**What is being asked**
A single number is all that's needed: how many lines in the data contain the string "spacing".

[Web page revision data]
------------------------------------------------
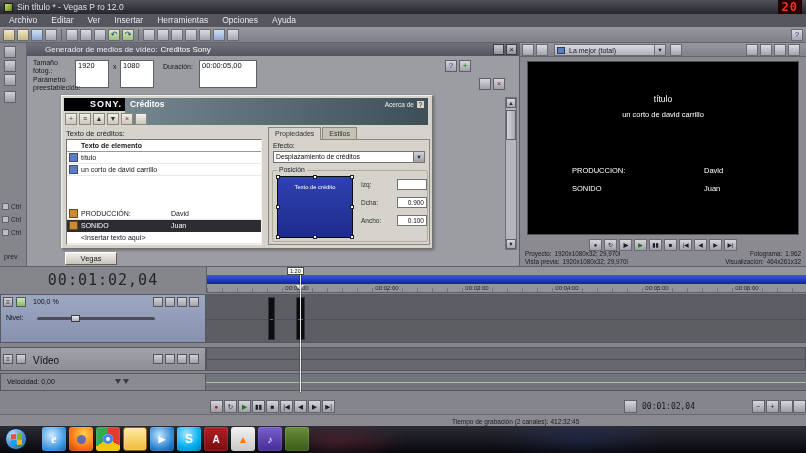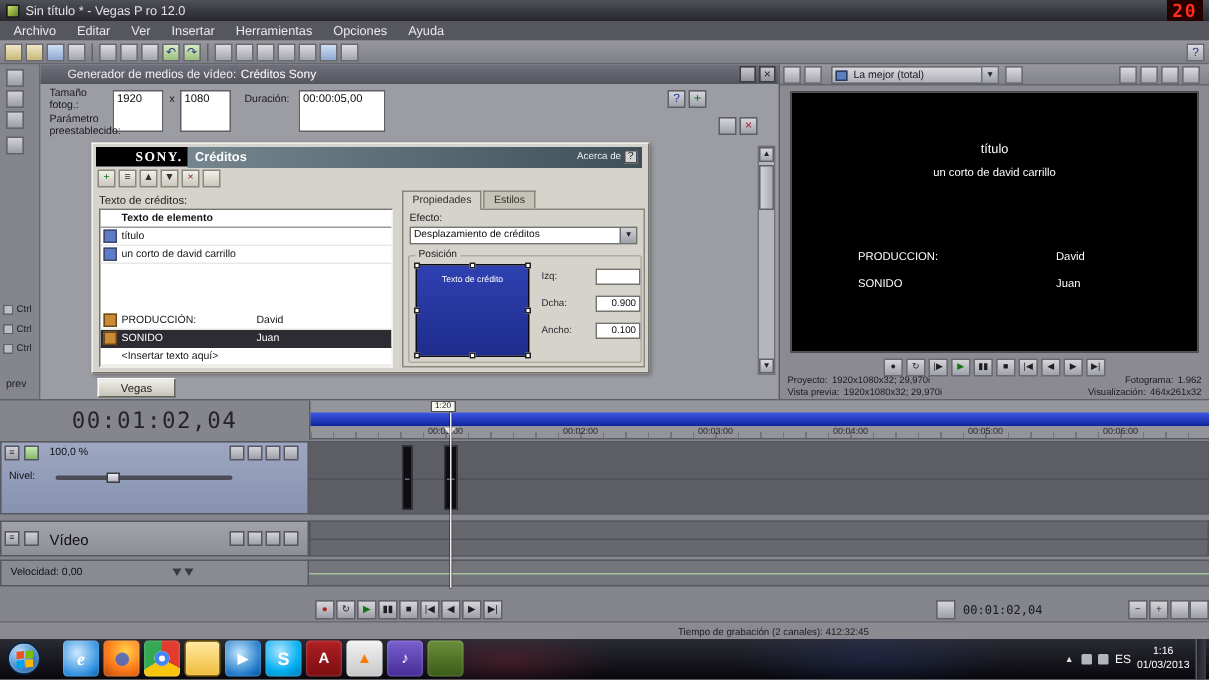--- a/index.html
+++ b/index.html
@@ -37,22 +37,22 @@
 .ginput{position:absolute;height:28px;background:#fff;border:1px solid #5f5f66;font-size:7.5px;line-height:10px;padding:0 2px;color:#0c0c10;white-space:nowrap}
 .gico{position:absolute;width:12px;height:12px;border:1px solid #5e5e68;background:linear-gradient(#d6d6dc,#a0a0aa);font-size:8px;text-align:center;line-height:10px}
 .gico.blue{color:#1c3c9c}.gico.green{color:#157a15}.gico.red{color:#a01c1c}
 .dda{position:absolute;right:0;top:0;width:11px;height:100%;background:linear-gradient(#d2d2d8,#9da0a8);border-left:1px solid #70707a;font-size:5.5px;line-height:11px;text-align:center;color:#22222a}
 .vscroll{position:absolute;right:2px;top:54px;bottom:16px;width:12px;background:#b5b5bd;border:1px solid #70707a}
 .vsb{position:absolute;left:0;width:10px;height:10px;background:linear-gradient(#dadade,#a6a6b0);border:1px solid #60606a;font-size:5.5px;text-align:center;line-height:9px;color:#22222a}
 .vst{position:absolute;left:0;top:12px;width:10px;height:30px;background:linear-gradient(90deg,#d4d4da,#a8a8b2);border:1px solid #60606a}
 
 
 .sonydlg{position:absolute;left:34px;top:52px;width:372px;height:154px;background:#d6d3cc;border:1px solid;border-color:#f2f1ea #74746c #74746c #f2f1ea;box-shadow:1px 1px 3px rgba(0,0,0,.35)}
-.sonybrand{position:absolute;left:2px;top:2px;width:84px;height:13px;background:#000;color:#fff;font-family:Liberation Serif, serif;font-weight:bold;font-size:9px;line-height:13px;text-align:center;letter-spacing:1px}
-.dlgtitle{position:absolute;left:63px;top:2px;right:4px;height:14px;background:linear-gradient(90deg,#76868e,#3e4f57);color:#fff;font-size:8.5px;font-weight:bold;line-height:13px;padding-left:5px}
+.sonybrand{position:absolute;left:2px;top:2px;width:84px;height:13px;background:#000;color:#fff;font-family:Liberation Sans, sans-serif;font-weight:bold;font-size:9px;line-height:13px;text-align:center;letter-spacing:1px}
+.dlgtitle{position:absolute;left:63px;top:2px;right:4px;height:27px;background:linear-gradient(90deg,#76868e,#3e4f57);color:#fff;font-size:8.5px;font-weight:bold;line-height:13px;padding-left:5px}
 .about{position:absolute;right:3px;top:1.5px;height:10px;display:flex;align-items:center;gap:2px;font-weight:normal;font-size:6.5px;color:#e9eff1}
 .qbox{width:9px;height:9px;background:#d2d6d2;color:#1a1a1a;border:1px solid #4c4c52;line-height:8px;text-align:center;font-size:7px}
 .dlgicons{position:absolute;left:3px;top:17px;height:13px;display:flex;gap:2px}
 .db{width:12px;height:12px;border:1px solid #8a887e;background:linear-gradient(#f0efe9,#cbc8bd);font-size:7px;line-height:10px;text-align:center;color:#333;flex:0 0 auto}
 .db.green{color:#157a15}.db.red{color:#a01c1c}
 .credlabel{position:absolute;left:4px;top:33px;font-size:7.5px;color:#1c1c20}
 .credlist{position:absolute;left:4px;top:43px;width:196px;height:106px;background:#fff;border:1px solid;border-color:#74746c #f2f1ea #f2f1ea #74746c;display:flex;flex-direction:column;font-size:7px;overflow:hidden}
 .crow{display:flex;align-items:center;height:12px;flex:0 0 auto;border-bottom:1px solid #e8e8e4;padding-left:2px}
 .crow .c1{flex:0 0 90px;white-space:nowrap;overflow:visible}
 .crow .c2{flex:1;white-space:nowrap}
@@ -532,26 +532,15 @@
       </span>
     <span class="tapp vlc" style="left:231px">
         <span>▲</span>
       </span>
     <span class="tapp music" style="left:258px">
         <span>♪</span>
       </span>
     <span class="tapp pinned" style="left:285px">
         <span></span>
       </span>
-    <div class="tray">
-      <span class="trayup">▲</span>
-      <span class="ticon"></span>
-      <span class="ticon"></span>
-      <span class="lang">ES</span>
-      <span class="clock">
-        <span>1:16</span><br>
-        <span>01/03/2013</span>
-      </span>
-      <span class="showdesk"></span>
-    </div>
   </div>
 
 </div>
 
 </body></html>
------------------------------------------------
**Result**
2